#### TASK DETAILS
Take every line from the entries below that includes the word "such" and copy it.

"""

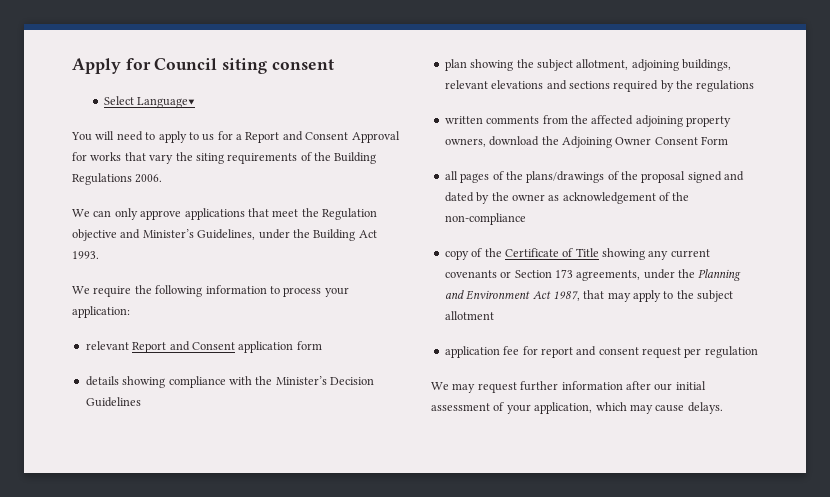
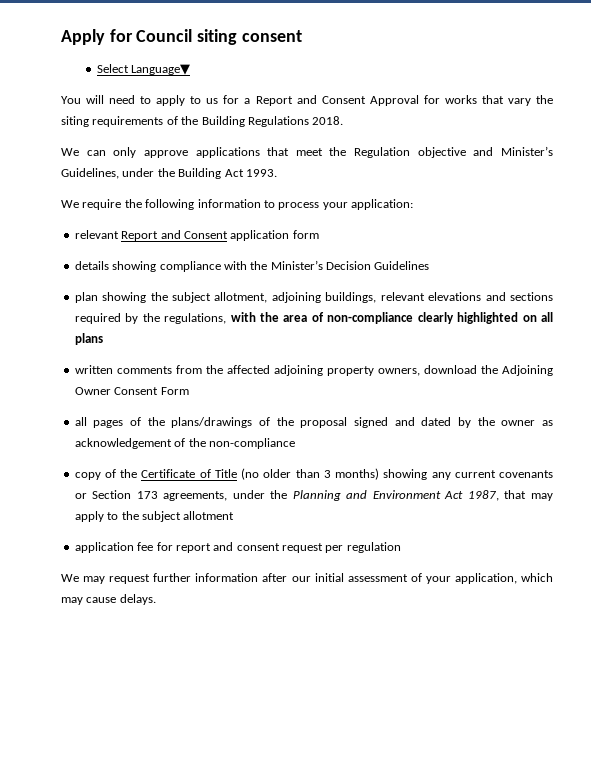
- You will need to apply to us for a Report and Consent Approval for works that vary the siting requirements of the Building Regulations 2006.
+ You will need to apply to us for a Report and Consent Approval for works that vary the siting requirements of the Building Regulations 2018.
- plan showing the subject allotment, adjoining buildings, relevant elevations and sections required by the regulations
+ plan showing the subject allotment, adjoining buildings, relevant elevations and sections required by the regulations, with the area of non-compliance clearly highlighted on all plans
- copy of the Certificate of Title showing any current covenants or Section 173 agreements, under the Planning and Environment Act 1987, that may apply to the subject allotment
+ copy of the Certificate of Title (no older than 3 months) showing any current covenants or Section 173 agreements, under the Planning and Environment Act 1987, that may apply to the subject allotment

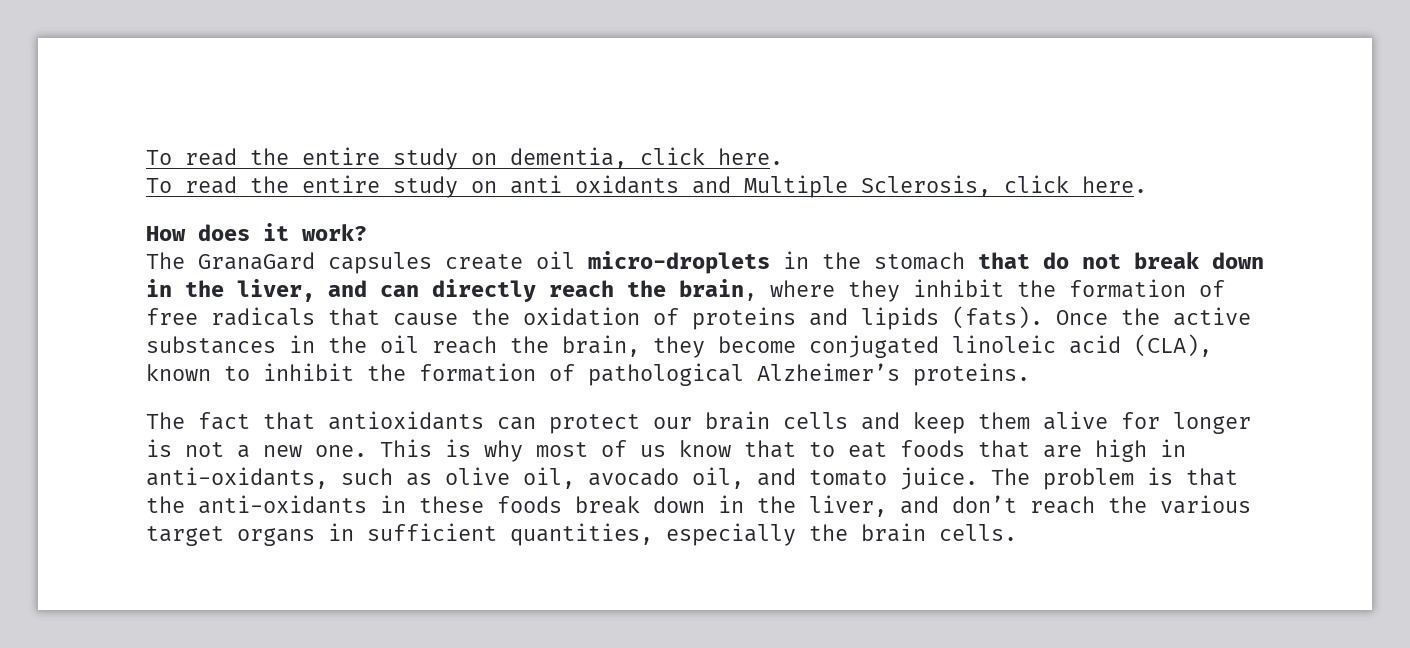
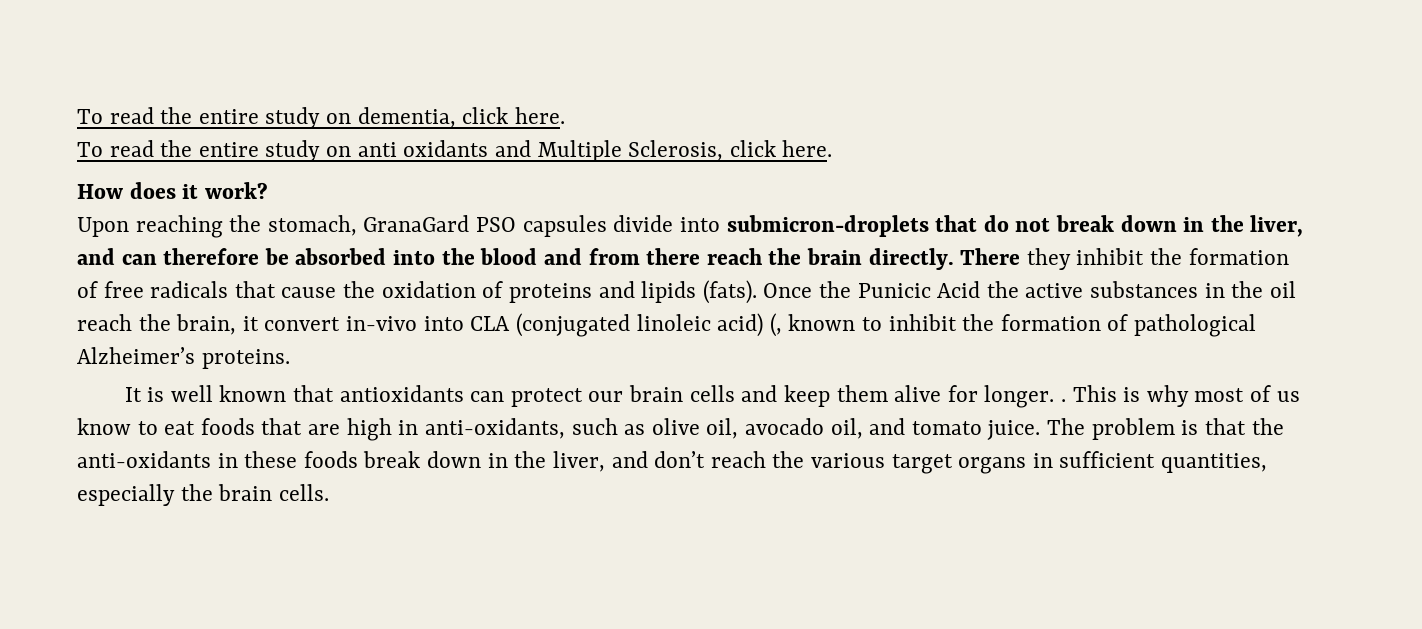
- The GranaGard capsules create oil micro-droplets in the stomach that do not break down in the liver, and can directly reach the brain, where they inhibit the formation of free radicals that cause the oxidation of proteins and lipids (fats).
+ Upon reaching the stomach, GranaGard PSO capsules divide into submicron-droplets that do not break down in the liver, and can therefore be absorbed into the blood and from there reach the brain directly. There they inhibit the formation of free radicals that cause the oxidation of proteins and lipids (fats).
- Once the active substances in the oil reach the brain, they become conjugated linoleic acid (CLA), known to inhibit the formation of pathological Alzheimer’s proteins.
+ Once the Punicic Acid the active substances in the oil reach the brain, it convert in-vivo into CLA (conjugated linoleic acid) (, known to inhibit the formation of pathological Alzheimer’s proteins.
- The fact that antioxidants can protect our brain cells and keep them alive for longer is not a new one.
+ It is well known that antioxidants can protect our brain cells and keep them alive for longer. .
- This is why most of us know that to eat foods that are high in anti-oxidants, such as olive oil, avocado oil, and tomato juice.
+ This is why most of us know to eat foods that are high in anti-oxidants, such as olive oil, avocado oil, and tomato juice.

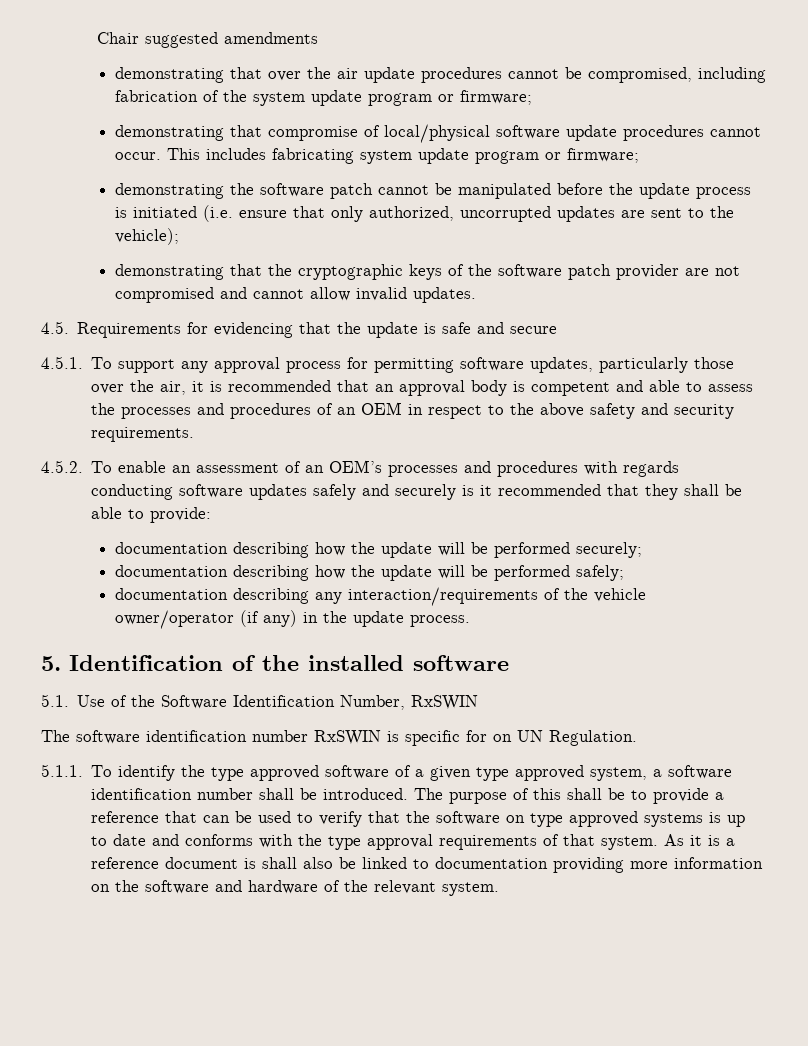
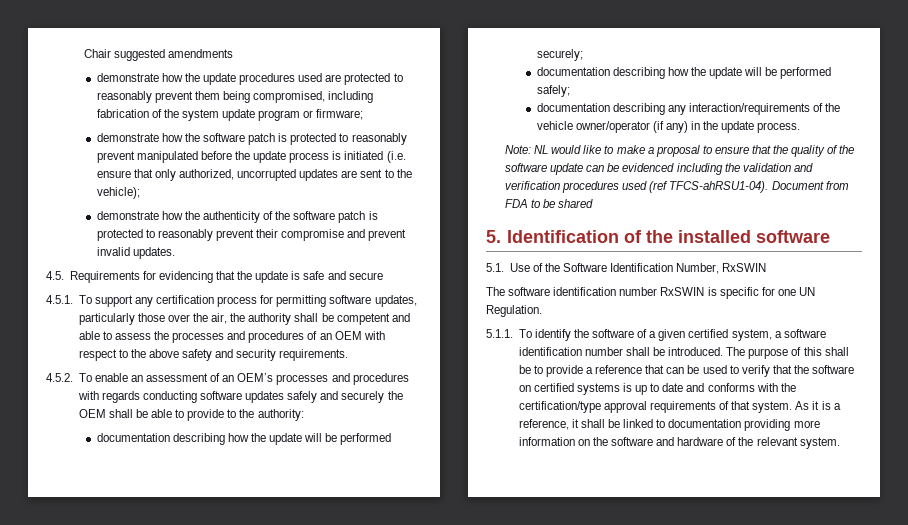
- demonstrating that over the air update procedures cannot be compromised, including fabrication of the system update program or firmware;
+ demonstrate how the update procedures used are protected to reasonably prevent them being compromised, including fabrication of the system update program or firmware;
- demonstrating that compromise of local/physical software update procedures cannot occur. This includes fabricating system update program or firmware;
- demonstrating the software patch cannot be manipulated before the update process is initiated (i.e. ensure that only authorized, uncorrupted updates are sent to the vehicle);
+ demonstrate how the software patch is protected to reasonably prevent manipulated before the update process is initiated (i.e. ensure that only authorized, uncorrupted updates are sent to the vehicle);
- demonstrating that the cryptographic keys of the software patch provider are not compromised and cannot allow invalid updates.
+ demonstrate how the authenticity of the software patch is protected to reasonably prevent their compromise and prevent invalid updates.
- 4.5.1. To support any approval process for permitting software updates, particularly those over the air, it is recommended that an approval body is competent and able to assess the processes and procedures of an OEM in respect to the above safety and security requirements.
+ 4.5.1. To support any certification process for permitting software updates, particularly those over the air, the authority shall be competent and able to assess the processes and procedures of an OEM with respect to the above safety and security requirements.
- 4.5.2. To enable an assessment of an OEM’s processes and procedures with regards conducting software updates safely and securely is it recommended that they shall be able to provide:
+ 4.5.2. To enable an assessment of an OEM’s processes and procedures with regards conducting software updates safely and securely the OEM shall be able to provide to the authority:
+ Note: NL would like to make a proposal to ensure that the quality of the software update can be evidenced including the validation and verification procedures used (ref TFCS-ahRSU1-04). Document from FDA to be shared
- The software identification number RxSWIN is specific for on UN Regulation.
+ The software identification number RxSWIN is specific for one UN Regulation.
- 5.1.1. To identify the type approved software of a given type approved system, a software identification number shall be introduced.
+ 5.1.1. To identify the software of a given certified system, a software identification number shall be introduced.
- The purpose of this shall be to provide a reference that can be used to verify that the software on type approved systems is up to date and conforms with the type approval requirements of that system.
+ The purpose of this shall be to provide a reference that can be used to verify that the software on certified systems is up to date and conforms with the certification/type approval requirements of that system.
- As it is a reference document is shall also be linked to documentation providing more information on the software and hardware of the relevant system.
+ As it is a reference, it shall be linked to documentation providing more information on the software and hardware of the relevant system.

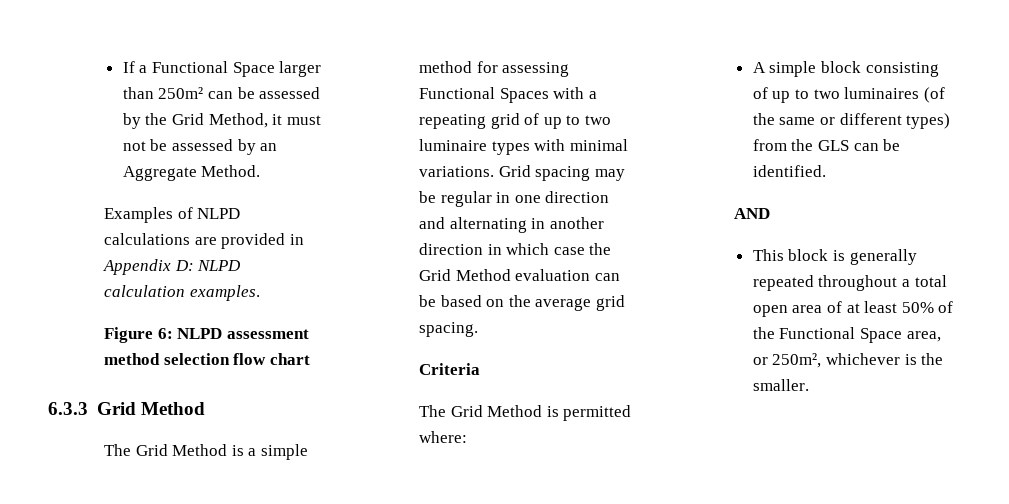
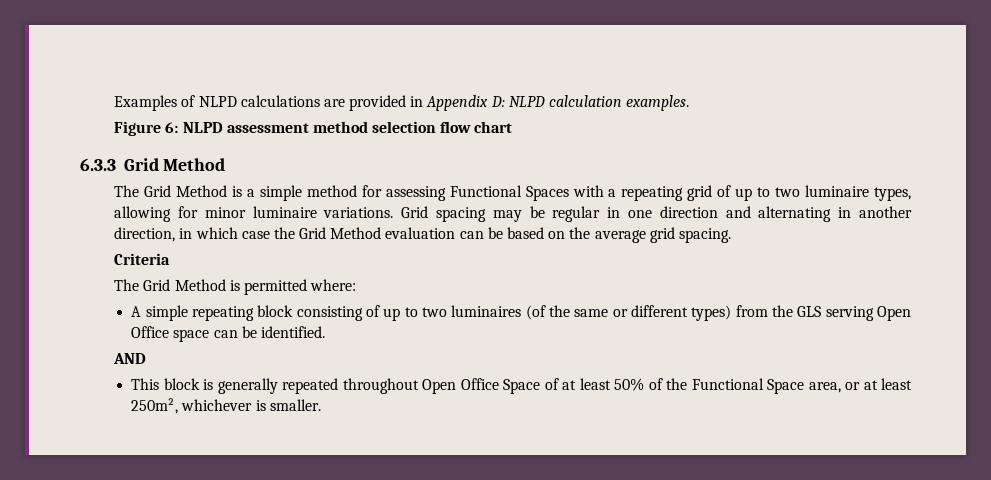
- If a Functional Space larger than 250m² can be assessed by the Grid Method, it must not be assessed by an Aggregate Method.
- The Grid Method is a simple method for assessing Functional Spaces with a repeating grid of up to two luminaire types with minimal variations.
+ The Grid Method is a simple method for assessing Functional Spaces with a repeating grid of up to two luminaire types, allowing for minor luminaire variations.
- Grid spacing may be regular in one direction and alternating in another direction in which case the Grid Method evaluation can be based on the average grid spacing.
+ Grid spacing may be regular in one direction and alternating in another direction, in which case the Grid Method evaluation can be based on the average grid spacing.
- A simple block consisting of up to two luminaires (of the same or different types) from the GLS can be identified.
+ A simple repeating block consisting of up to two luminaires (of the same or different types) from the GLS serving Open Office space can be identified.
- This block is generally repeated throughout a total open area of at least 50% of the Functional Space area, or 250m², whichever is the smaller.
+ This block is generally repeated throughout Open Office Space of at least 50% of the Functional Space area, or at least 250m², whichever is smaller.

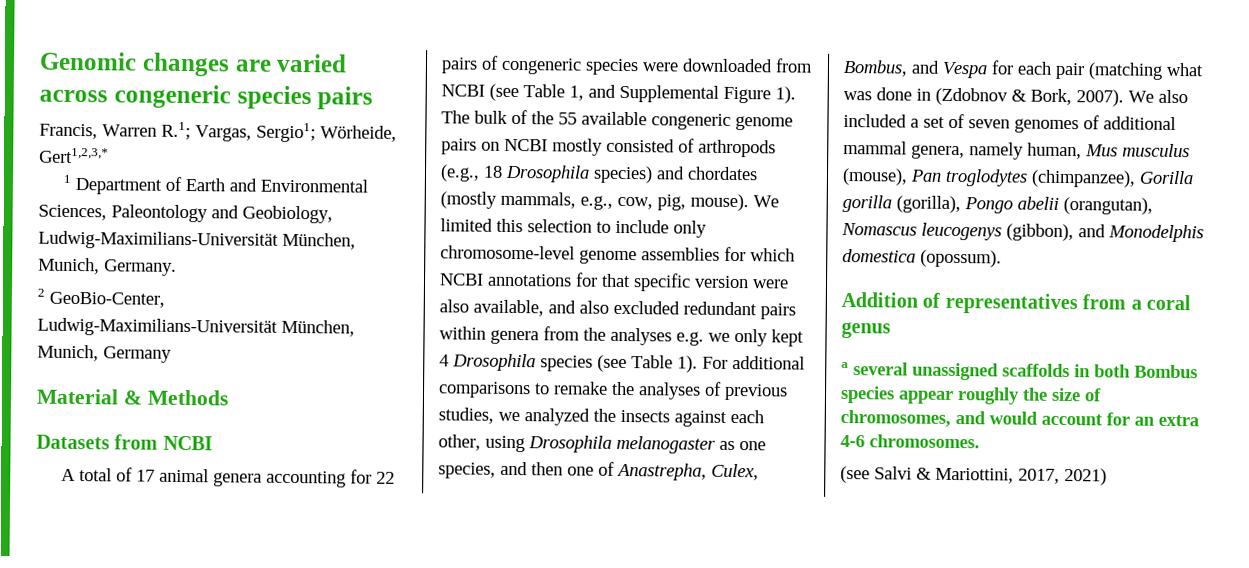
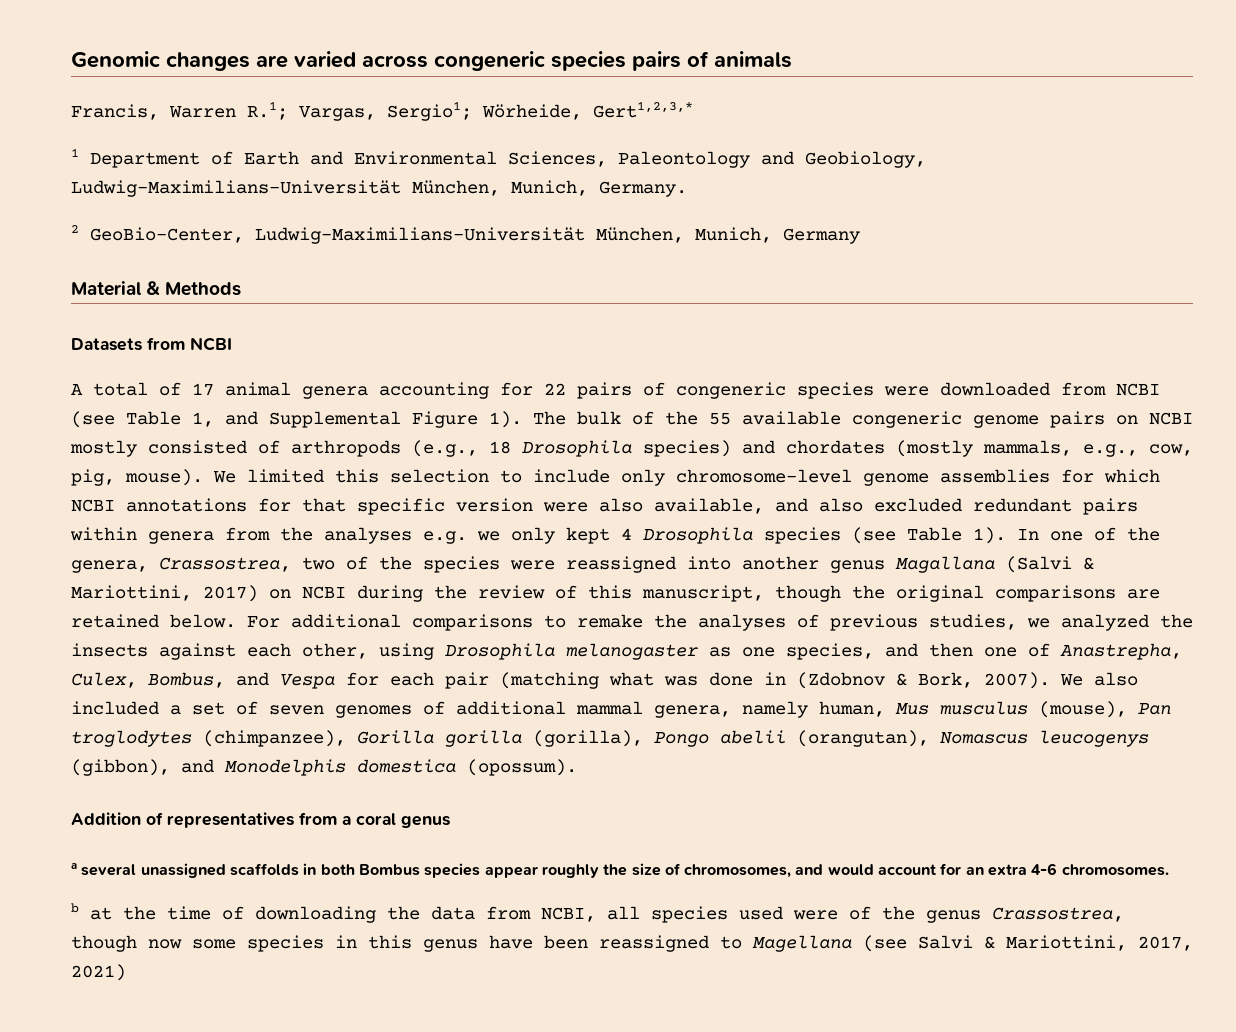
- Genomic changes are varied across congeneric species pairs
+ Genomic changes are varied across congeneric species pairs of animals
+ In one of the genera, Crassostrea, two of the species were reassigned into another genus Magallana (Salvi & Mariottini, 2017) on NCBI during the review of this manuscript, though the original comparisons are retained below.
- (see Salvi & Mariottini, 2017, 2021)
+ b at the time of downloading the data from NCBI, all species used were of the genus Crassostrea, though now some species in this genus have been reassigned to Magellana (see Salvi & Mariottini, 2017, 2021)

"""

#### EXERCISE OUTPUT
- This is why most of us know that to eat foods that are high in anti-oxidants, such as olive oil, avocado oil, and tomato juice.
+ This is why most of us know to eat foods that are high in anti-oxidants, such as olive oil, avocado oil, and tomato juice.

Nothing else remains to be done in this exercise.